Op zich zijn die soms indrukwekkend genoeg. België maakte in de twintigste eeuw twee keer een Duitse bezetting mee. En daar wist De Ridder toch telkens redelijk door heen te scharrelen. Zelfs al was er in de Tweede Wereldoorlog hulp van familie bij nodig.

Bovendien was er dat andere dubbelleven, waarover Van de Reijt grotendeels zwijgt; of in elk geval niet uitgebreid over wenst te speculeren. Alfons De Ridder trouwde relatief jong, kreeg zes kinderen, en had waarschijnlijk minnaressen. In elk geval hield hij van de vrouwen.

In zijn laatste boek, Het dwaallicht, gaat het alleen terloops wel even over de geilheid van de hoofdpersoon, vroeger, en de onrust die dat opleverde. Alleen door die zinnetjes zal er ook over Elsschot gespeculeerd blijven worden, zolang hij gelezen blijft worden. Zelfs nu er een biografie ligt.

Vic van de Reijt, Elsschot
Leven en werken van Alfons de Ridder

415 pagina’s
Athenaeum-Polak & Van Gennep, 2011

Kaas ~ Willem Elsschot & Dick Matena

De roman Kaas heeft nut in een langlopend wat nerdig experiment van mij.
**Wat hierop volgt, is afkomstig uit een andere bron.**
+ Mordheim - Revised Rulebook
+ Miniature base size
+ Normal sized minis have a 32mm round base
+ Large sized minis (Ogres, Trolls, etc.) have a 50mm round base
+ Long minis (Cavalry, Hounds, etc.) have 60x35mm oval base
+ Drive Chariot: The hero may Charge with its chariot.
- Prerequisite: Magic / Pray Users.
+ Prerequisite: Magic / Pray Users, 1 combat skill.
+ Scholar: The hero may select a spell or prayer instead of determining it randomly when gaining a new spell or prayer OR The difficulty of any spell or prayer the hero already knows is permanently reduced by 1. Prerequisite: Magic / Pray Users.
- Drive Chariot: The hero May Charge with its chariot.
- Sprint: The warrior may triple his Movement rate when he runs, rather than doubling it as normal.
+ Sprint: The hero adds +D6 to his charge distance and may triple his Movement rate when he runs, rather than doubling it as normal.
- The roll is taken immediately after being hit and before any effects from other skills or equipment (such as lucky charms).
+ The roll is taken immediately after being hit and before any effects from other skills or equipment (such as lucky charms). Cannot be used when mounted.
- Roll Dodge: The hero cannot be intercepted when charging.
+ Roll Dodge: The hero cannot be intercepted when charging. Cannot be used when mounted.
Omdat het boek uitgegeven is in de vier talen die ik het best lees, meet ik er zo af en toe mee hoe vlot mijn Engels inmiddels loopt vergeleken met m’n Fries of m’n Duits. De oer-versie in het Nederlands biedt daarbij de standaardnorm.

Er blijkt overigens vooral een verband te bestaan tussen intensiteit van gebruik en snelheid van lezen. In perioden met veel Friese contacten gaat die taal vlotter dan bijvoorbeeld het Engels. Schrijf ik juist een tijd veel Engels, dan gaat het lezen ook makkelijker.

In Duits lees ik dan weer de meeste woorden — ofwel, die taal kost de meeste tijd. Puur door een tekort aan oefening, en omdat ik de taal nooit actief hoef te gebruiken..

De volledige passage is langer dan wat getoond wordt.